TASK ITEM:
Every line that includes the word "lambda" needs to be copied from the listing.

BEGIN

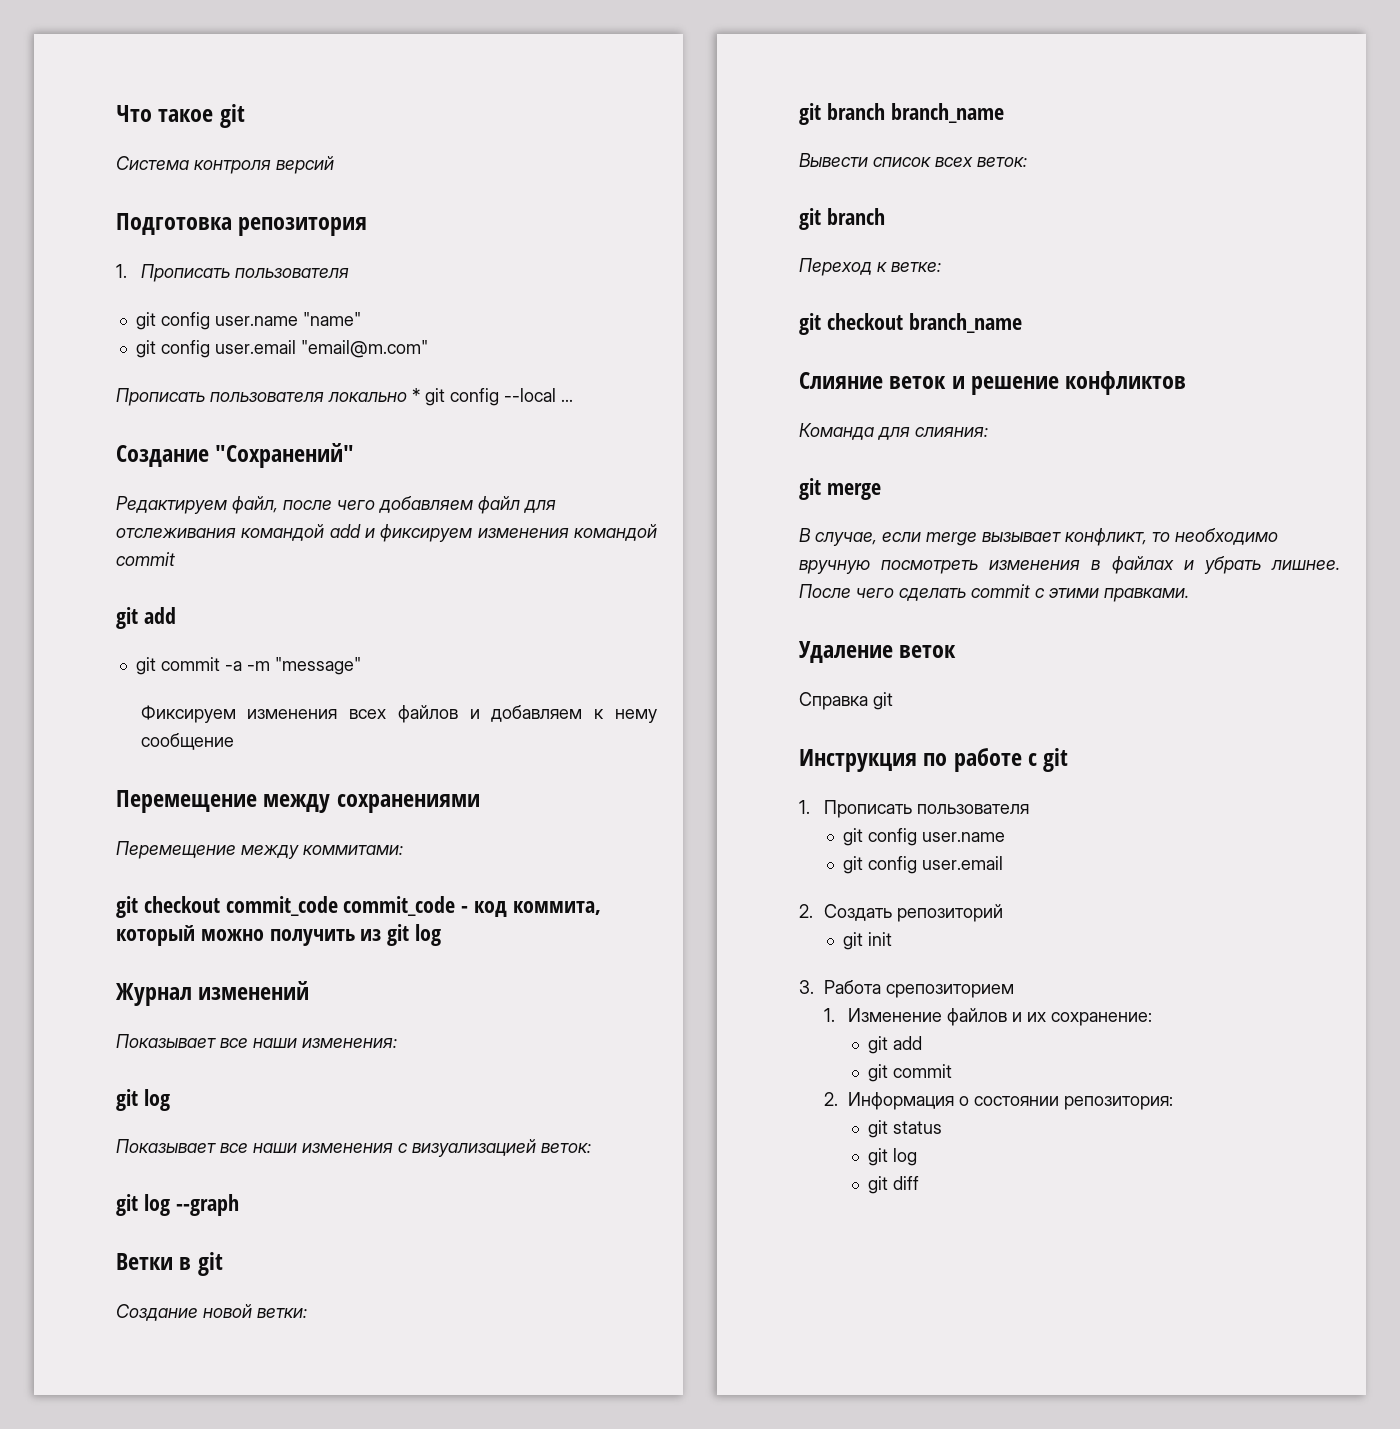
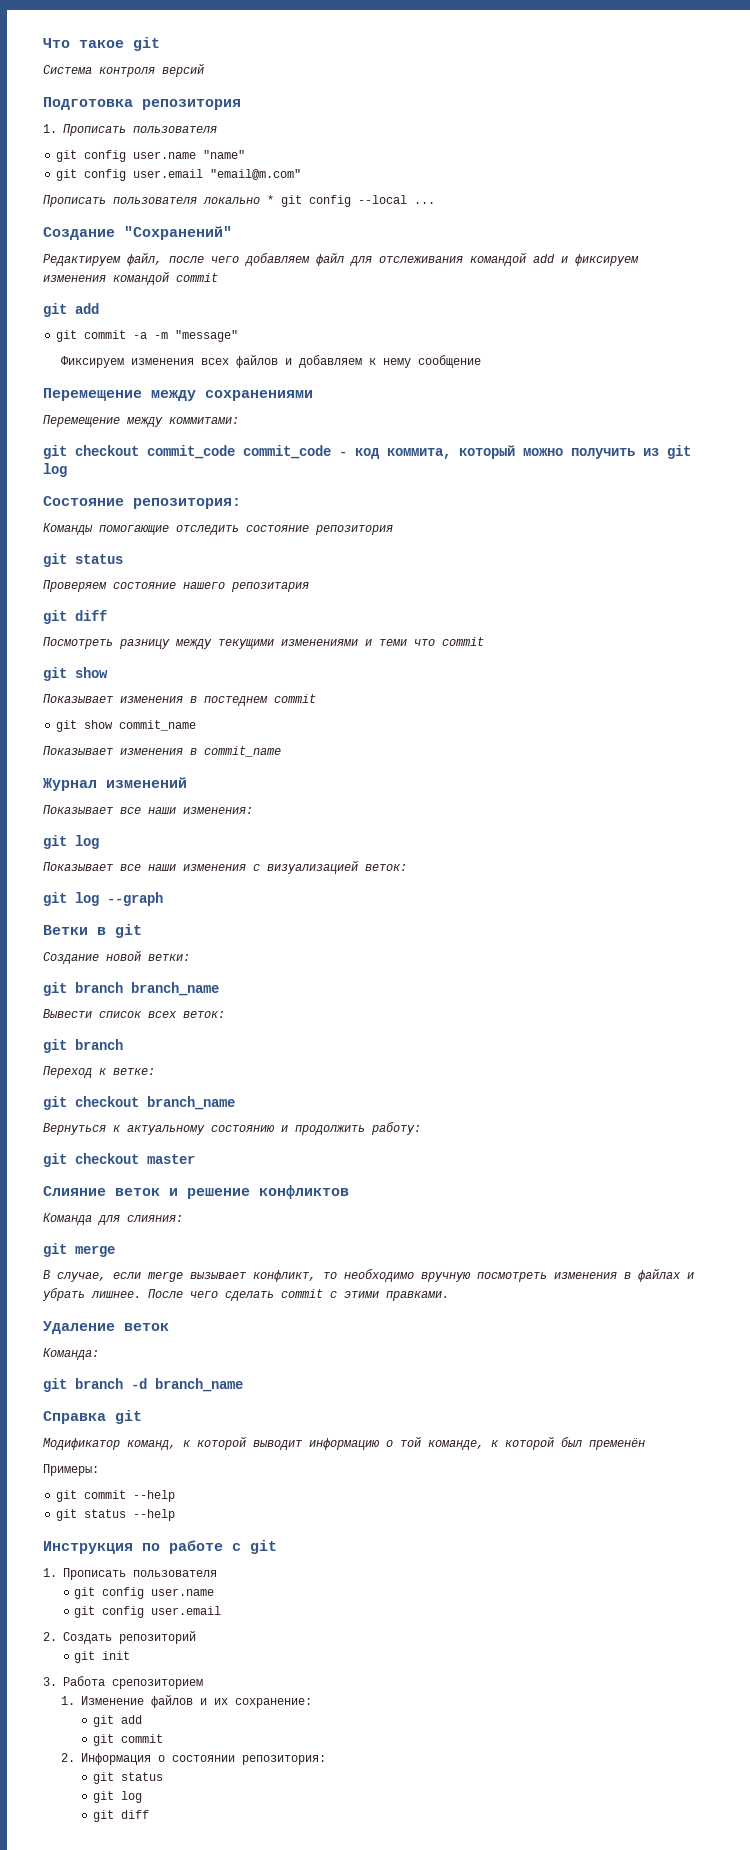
(442, 935) none -> [43,496,241,509] [43,523,393,535] [43,553,123,567] [43,580,309,592] [43,610,107,624] [43,637,484,649] [43,667,108,681] [43,694,316,706] [56,720,197,732] [43,746,281,757] // Состояние репозитория: // Команды помогающие отследить состояние репозитория // git status // Проверяем состояние нашего репозитария // git diff // Посмотреть разницу между текущими изменениями и теми что commit // git show // Показывает изменения в постеднем commit // git show commit_name // Показывает изменения в commit_name
(1022, 323) none -> [43,1122,421,1135] [43,1153,195,1167] // Вернуться к актуальному состоянию и продолжить работу: // git checkout master
[799,692,893,710] Справка git -> [43,1348,99,1360] [43,1378,243,1392] [43,1410,142,1424] [43,1437,645,1450] [43,1464,99,1476] [56,1490,176,1502] [56,1509,176,1521] Команда: // git branch -d branch_name // Справка git // Модификатор команд, к которой выводит информацию о той команде, к которой был пременён // Примеры: // git commit --help // git status --help

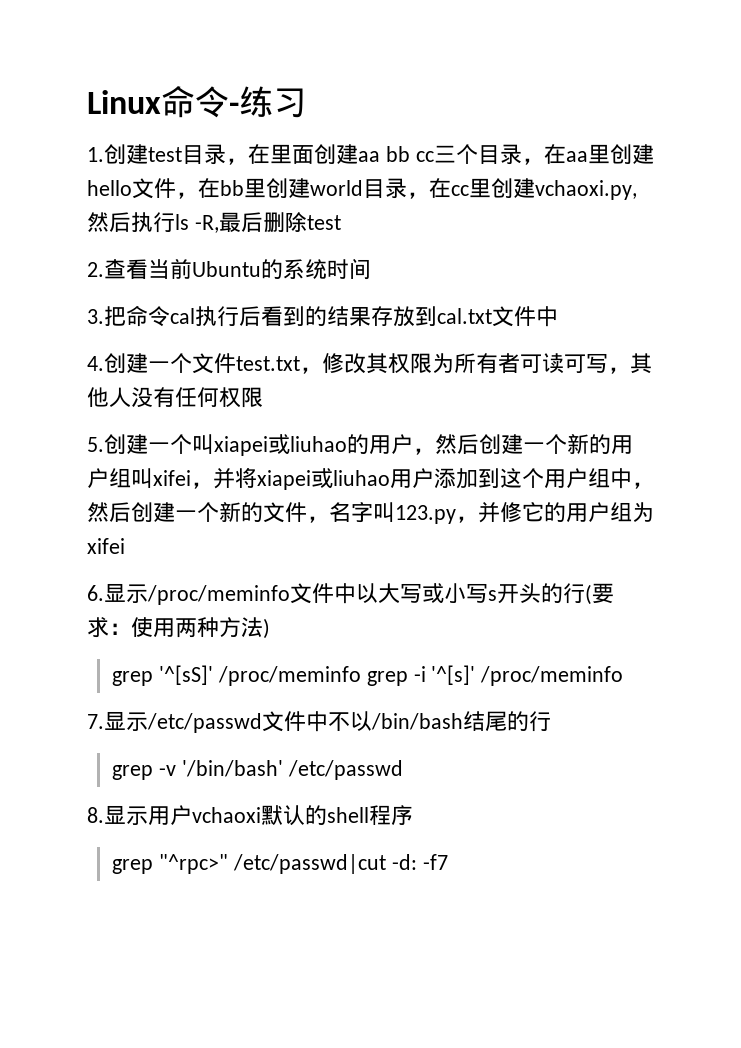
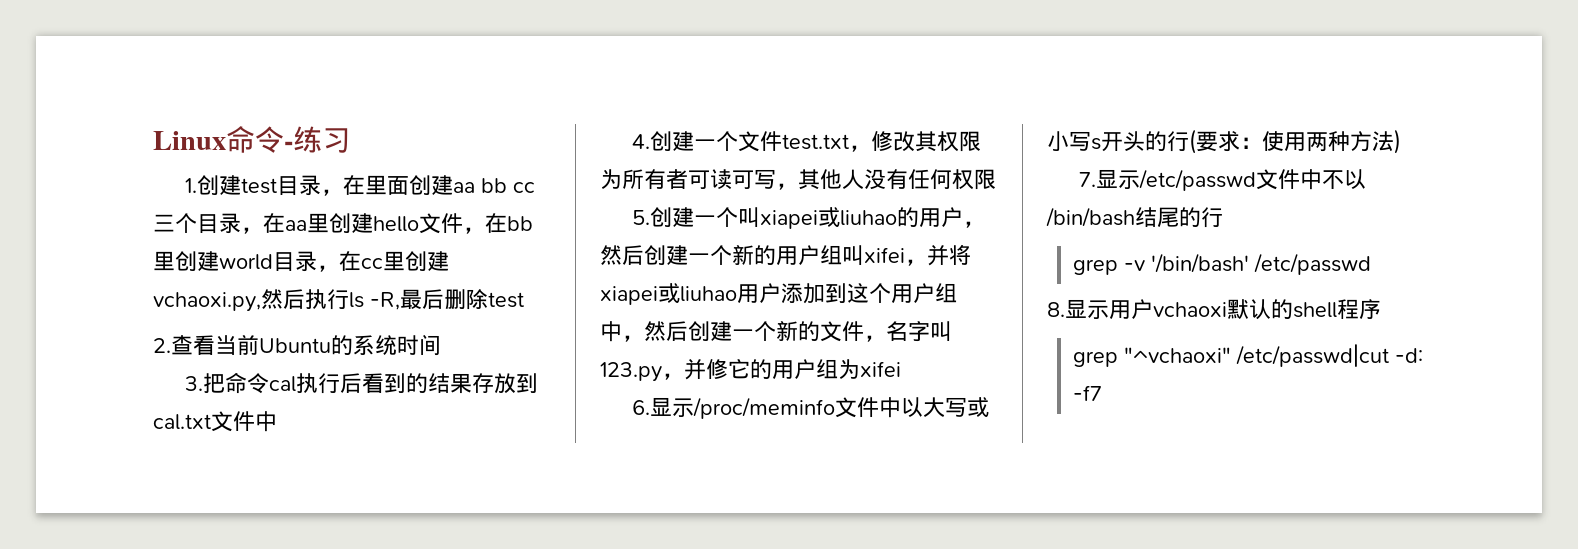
[112,665,624,686] // grep '^[sS]' /proc/meminfo grep -i '^[s]' /proc/meminfo -> (1401, 141) none
[159,854,229,874] "^rpc>" -> [1123,347,1231,363] "^vchaoxi"

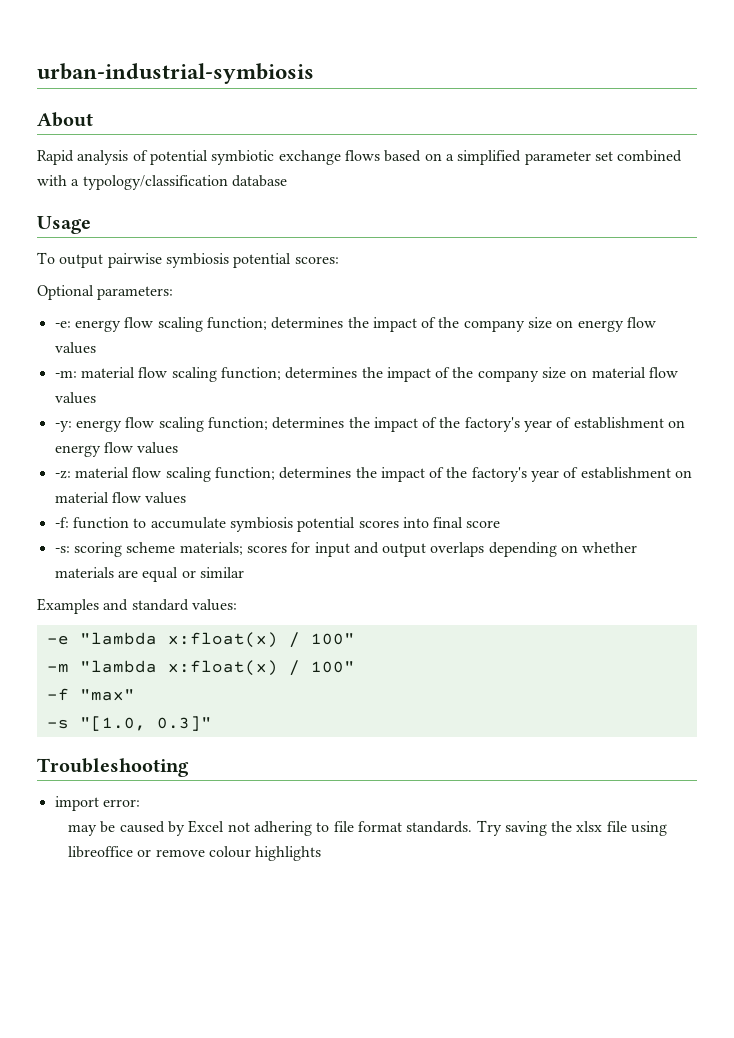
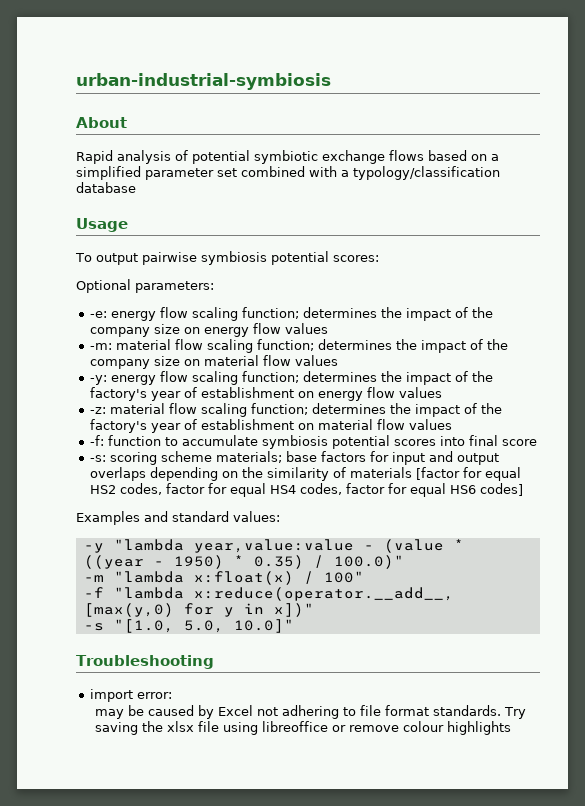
[246,545,287,553] scores -> [286,451,367,462] base factors
[582,542,638,553] [54,567,244,582] [37,598,237,614] [46,632,355,648] whether materials are equal or similar // Examples and standard values: // -e "lambda x:float(x) / 100" -> [242,467,522,481] [90,483,524,497] [76,511,280,525] [83,539,464,553] [83,555,404,569] the similarity of materials [factor for equal HS2 codes, factor for equal HS4 codes, factor for equal HS6 codes] // Examples and standard values: // -y "lambda year,value:value - (value * ((year - 1950) * 0.35) / 100.0)"
[79,689,135,701] "max" -> [113,587,454,601] [83,603,314,617] "lambda x:reduce(operator.__add__, [max(y,0) for y in x])"
[156,716,212,731] 0.3]" -> [183,619,294,633] 5.0, 10.0]"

END

OUTPUT:
[582,542,638,553] [54,567,244,582] [37,598,237,614] [46,632,355,648] whether materials are equal or similar // Examples and standard values: // -e "lambda x:float(x) / 100" -> [242,467,522,481] [90,483,524,497] [76,511,280,525] [83,539,464,553] [83,555,404,569] the similarity of materials [factor for equal HS2 codes, factor for equal HS4 codes, factor for equal HS6 codes] // Examples and standard values: // -y "lambda year,value:value - (value * ((year - 1950) * 0.35) / 100.0)"
[79,689,135,701] "max" -> [113,587,454,601] [83,603,314,617] "lambda x:reduce(operator.__add__, [max(y,0) for y in x])"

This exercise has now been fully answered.